The European Commission has invited government agencies, companies, and other enterprises to submit proposals for cybersecurity solutions for 5G network infrastructure.
The EC noted that investing 176.5 million euros ($181.2 million) worth of grants would improve the infrastructure and tools between the member states and the Commission for cybersecurity cooperation.
“The calls aim to strengthen the cybersecurity of the 5G network infrastructure by supporting secure services and by improving the testing and certification capabilities of tech solutions and services. The respective grants will also support the implementation of the new rules on cybersecurity of network and information systems (NIS2 Directive) into national legislation, as well as the capacity of Security Operations Centers across the EU to collect and share information on cyber incidents” the Commission said.
The aim of this initiative is to “protect, detect, defend and deter cyber-attacks” and “strengthen the cybersecurity resilience and capacity of the EU.” The call for proposals opens on February 15, 2023. Chinese vendors are mentioned as a potential concern in member countries’ decisions to move away from “high-risk vendors.” Politico reported that the European Union intends to reduce the risk posed by Chinese telecom equipment in the 5G networks.
“We are urging member states who have not yet imposed restrictions on high-risk suppliers to do that without delay, as a matter of urgency,” said Margrethe Vestager, executive vice president of the Commission in charge of digital issues, in a press conference.
In 2020, European Commission announced that EU member states had agreed on a set of mitigating measures to address security concerns raised by the deployment of 5G technology.
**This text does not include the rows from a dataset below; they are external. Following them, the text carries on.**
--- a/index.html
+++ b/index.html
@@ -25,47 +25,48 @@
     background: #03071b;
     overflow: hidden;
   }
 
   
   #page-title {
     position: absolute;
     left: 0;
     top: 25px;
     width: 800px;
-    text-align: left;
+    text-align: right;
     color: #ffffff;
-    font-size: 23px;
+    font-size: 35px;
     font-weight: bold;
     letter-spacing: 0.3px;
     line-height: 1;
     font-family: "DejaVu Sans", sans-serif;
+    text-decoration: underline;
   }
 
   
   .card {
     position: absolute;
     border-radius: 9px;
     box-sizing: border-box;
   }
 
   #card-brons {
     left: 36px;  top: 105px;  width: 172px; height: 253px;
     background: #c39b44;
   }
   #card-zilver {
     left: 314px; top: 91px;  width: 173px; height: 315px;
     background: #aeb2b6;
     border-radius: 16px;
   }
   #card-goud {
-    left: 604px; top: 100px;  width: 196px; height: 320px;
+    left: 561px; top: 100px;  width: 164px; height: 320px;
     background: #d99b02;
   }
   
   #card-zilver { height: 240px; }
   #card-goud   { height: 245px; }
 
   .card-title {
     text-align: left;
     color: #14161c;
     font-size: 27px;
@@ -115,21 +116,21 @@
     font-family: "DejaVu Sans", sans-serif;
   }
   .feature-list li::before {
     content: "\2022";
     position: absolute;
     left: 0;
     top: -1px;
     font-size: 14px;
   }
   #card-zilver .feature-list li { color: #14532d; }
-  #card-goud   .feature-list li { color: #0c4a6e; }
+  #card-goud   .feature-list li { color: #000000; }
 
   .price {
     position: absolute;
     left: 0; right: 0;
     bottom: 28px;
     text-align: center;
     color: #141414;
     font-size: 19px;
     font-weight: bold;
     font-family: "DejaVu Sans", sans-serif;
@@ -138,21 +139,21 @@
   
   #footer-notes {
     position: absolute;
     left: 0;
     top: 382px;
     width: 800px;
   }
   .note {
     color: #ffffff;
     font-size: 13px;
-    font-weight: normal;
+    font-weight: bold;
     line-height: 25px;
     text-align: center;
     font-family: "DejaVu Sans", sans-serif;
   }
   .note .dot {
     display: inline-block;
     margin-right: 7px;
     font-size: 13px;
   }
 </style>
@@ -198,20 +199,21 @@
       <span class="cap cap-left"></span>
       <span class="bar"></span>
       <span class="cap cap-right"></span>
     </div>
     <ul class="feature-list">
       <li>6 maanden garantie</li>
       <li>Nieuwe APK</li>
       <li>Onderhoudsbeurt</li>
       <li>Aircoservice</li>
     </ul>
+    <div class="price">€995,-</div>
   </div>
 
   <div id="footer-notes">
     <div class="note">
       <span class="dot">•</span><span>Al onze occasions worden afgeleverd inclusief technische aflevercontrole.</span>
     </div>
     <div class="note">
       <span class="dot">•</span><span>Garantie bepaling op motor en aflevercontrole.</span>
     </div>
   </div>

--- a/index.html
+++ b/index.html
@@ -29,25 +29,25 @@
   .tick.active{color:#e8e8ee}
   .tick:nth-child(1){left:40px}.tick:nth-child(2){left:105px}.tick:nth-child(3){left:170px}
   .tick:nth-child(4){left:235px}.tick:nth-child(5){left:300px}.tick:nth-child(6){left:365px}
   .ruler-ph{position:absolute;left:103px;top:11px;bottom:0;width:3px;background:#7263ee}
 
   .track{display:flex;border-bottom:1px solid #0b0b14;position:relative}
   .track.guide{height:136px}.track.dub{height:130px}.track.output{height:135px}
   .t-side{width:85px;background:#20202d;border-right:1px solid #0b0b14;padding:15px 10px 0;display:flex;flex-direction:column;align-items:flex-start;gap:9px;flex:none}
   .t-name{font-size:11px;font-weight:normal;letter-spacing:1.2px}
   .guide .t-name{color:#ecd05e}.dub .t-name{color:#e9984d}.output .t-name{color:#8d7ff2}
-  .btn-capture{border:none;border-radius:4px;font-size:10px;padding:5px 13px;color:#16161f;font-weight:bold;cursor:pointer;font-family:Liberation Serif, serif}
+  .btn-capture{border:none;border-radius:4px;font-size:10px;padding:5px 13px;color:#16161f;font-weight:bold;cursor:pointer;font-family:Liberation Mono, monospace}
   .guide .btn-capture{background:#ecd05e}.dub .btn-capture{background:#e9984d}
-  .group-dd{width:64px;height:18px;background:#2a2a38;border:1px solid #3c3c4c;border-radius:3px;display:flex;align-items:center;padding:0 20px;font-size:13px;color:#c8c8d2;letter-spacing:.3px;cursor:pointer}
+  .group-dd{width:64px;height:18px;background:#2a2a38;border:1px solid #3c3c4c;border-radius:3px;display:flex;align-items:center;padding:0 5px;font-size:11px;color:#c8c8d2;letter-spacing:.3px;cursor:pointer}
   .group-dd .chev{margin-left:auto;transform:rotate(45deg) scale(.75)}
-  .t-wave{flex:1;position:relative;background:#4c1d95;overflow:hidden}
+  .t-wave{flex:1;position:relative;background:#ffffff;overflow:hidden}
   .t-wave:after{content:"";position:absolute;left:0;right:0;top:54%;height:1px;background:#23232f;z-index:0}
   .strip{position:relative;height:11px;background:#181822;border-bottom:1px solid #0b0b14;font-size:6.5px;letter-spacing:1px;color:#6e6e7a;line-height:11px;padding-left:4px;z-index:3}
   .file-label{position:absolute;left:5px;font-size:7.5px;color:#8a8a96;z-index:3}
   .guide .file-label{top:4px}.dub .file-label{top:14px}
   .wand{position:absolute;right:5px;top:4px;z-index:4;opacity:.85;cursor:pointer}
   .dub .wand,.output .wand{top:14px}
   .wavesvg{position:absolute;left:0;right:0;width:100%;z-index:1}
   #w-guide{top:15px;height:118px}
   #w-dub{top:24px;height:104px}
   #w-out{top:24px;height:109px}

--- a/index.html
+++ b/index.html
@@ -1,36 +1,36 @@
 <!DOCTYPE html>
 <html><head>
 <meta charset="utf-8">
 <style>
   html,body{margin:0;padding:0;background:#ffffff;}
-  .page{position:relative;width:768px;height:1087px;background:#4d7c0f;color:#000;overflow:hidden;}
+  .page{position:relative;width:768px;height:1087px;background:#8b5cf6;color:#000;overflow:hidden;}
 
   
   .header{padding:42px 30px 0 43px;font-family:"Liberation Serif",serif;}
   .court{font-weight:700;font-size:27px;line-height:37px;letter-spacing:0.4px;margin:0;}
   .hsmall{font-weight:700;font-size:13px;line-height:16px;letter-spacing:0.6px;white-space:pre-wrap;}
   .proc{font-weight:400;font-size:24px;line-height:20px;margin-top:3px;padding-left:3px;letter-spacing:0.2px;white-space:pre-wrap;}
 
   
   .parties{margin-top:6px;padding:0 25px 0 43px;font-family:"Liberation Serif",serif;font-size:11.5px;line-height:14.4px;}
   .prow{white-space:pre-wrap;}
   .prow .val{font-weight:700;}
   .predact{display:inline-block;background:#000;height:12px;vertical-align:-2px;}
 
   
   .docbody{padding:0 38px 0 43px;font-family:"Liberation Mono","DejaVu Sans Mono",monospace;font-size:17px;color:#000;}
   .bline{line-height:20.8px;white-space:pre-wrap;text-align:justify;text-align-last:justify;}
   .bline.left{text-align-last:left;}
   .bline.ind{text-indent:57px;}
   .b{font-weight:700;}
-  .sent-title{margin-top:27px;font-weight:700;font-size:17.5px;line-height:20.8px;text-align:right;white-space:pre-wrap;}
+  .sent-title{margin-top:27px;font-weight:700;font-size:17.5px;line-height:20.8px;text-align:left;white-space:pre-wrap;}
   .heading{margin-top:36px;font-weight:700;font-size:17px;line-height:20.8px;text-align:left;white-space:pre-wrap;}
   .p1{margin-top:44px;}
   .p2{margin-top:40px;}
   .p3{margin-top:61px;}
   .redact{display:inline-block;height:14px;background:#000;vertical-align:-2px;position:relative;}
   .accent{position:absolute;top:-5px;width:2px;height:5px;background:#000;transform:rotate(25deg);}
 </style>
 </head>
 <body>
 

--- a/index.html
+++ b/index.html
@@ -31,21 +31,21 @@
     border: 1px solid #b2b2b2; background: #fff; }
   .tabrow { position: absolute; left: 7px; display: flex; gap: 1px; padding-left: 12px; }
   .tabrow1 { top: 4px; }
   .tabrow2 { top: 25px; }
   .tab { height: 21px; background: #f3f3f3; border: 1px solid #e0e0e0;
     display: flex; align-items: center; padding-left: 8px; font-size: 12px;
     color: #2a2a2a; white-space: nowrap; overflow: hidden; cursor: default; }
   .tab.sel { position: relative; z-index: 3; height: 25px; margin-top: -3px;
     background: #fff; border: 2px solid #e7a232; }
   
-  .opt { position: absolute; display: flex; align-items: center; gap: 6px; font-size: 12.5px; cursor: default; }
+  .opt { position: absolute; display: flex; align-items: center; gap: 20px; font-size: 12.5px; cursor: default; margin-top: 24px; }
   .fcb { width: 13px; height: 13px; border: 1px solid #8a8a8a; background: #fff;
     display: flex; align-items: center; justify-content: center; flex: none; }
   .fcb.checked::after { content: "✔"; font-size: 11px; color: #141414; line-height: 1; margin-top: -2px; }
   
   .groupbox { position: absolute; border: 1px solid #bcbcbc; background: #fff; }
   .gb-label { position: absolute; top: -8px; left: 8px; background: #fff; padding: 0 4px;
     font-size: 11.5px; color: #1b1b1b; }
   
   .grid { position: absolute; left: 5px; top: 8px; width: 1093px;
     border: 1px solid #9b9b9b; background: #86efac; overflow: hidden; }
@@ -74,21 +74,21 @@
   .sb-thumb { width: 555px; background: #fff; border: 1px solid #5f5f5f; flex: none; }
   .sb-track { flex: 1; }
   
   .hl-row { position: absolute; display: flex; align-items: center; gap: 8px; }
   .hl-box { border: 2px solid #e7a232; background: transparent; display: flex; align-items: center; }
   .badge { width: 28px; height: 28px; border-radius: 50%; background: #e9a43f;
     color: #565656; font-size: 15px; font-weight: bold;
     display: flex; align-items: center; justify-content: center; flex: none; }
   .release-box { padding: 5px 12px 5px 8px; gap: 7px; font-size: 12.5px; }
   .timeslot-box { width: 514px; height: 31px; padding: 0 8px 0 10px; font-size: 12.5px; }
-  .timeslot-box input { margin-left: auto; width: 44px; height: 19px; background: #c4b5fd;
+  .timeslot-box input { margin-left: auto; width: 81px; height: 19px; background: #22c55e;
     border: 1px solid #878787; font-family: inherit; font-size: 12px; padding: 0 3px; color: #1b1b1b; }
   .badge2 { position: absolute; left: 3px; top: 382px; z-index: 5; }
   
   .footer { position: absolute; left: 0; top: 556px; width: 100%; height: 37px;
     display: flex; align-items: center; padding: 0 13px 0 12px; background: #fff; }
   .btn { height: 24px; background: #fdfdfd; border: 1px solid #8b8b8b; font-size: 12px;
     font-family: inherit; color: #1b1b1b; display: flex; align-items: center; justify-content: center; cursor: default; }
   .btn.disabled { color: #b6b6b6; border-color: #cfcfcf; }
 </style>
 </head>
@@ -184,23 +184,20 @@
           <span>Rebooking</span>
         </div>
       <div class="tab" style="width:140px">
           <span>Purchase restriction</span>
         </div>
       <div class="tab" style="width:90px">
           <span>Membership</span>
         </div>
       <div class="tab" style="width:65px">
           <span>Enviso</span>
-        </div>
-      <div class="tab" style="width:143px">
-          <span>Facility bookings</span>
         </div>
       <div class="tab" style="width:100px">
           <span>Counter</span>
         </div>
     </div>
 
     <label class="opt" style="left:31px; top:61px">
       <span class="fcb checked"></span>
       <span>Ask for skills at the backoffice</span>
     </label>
The member states will proceed in a cooperative manner based on an objective assessment of the identified risks and effective measures.
The toolbox addressed all risks identified in the EU coordinated assessment, including the non-technical risks, such as interference from non-EU states or state-backed actors in the 5G supply chain.
Member states agreed to strengthen the security requirements, assess suppliers’ risk profiles, and apply restrictions for high-risk suppliers, including exclusions for the critical and sensitive assets (e.g. core network functions) and strategies for ensuring vendor diversification, in the toolbox conclusions.
“The countries who have put the toolbox in use have done that differently, reflecting that there is a different legacy in different countries, which is exactly as we would expect,” said Vestager. “A number of countries have passed legislation but have not put it into effect. Passing legislation is good – making it work is even better.”